The mph(A)-positive Typhi reported here are of a different genotype and carry a different plasmid than recent mph(A)-positive genomes from Pakistan (8), indicating independent emergence of plasmid-mediated azithromycin resistance. The epidemiological and molecular evidence is suggestive of local transmission in India, either from a common exposure or person-to-person transmission. While we have not yet detected widespread circulation of this strain in India, the slight genetic variance (both in the chromosome and the plasmid) is worth further contemplation. It is certainly possible that the small variation in these strains occurred in each patient after initial infection; or perhaps there exists a common reservoir from which variants of the original mph(A)-positive strain are already evolving.
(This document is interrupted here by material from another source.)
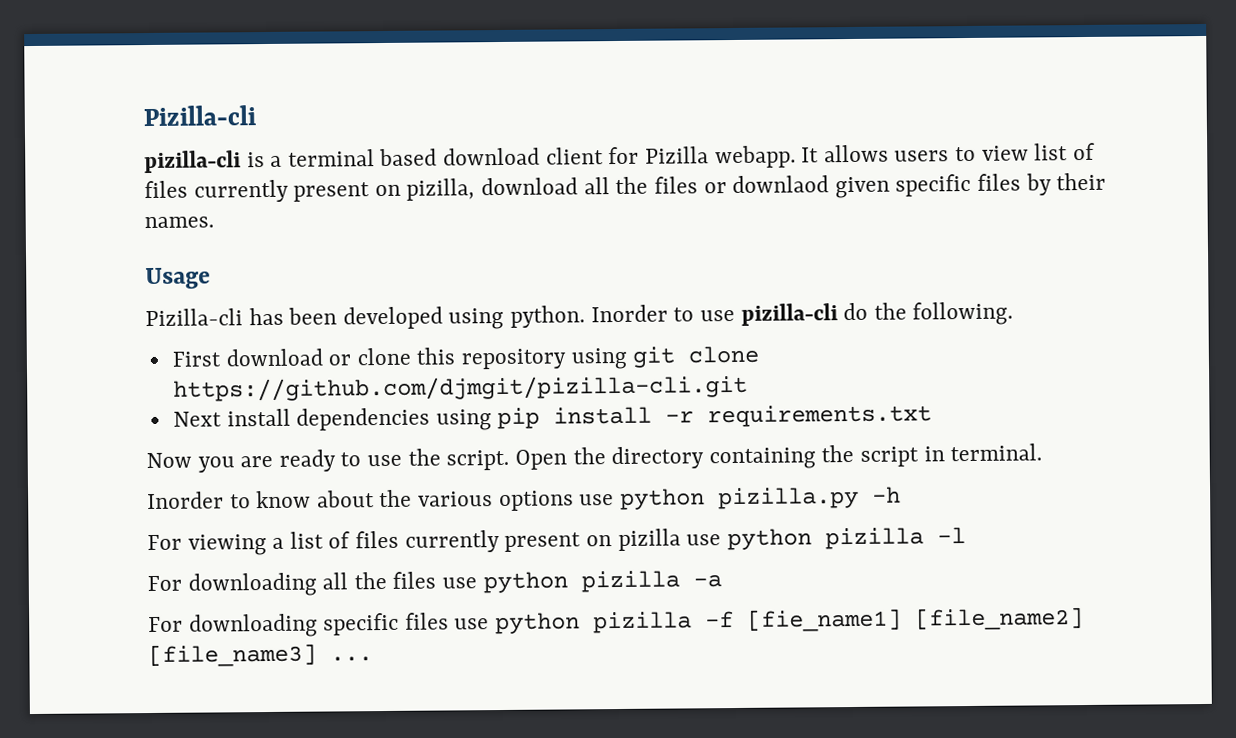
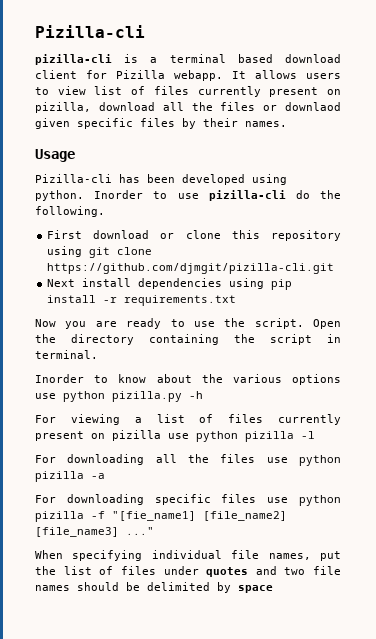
[747,608,903,632] [fie_name1] -> [112,511,196,521] "[fie_name1]
[330,656,373,662] ... -> [126,527,154,535] [35,550,341,561] [35,566,341,577] [35,582,273,593] ..." // When specifying individual file names, put the list of files under quotes and two file names should be delimited by space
Strains resistant to penicillins, chloramphenicol, trimethoprim-sulfamethoxazole, fluoroquinolones and third-generation cephalosporins leave few treatment options. The emergence of azithromycin resistance, the only remaining oral treatment option, highlights the need for additional intervention and control measures, including vaccination for travelers and residents of endemic Typhi areas (6). Because many typhoid infections likely go undetected and treatment options are increasingly limited, ongoing US-based surveillance is important to detect mph(A)-positive Typhi in returning travelers and prevent transmission.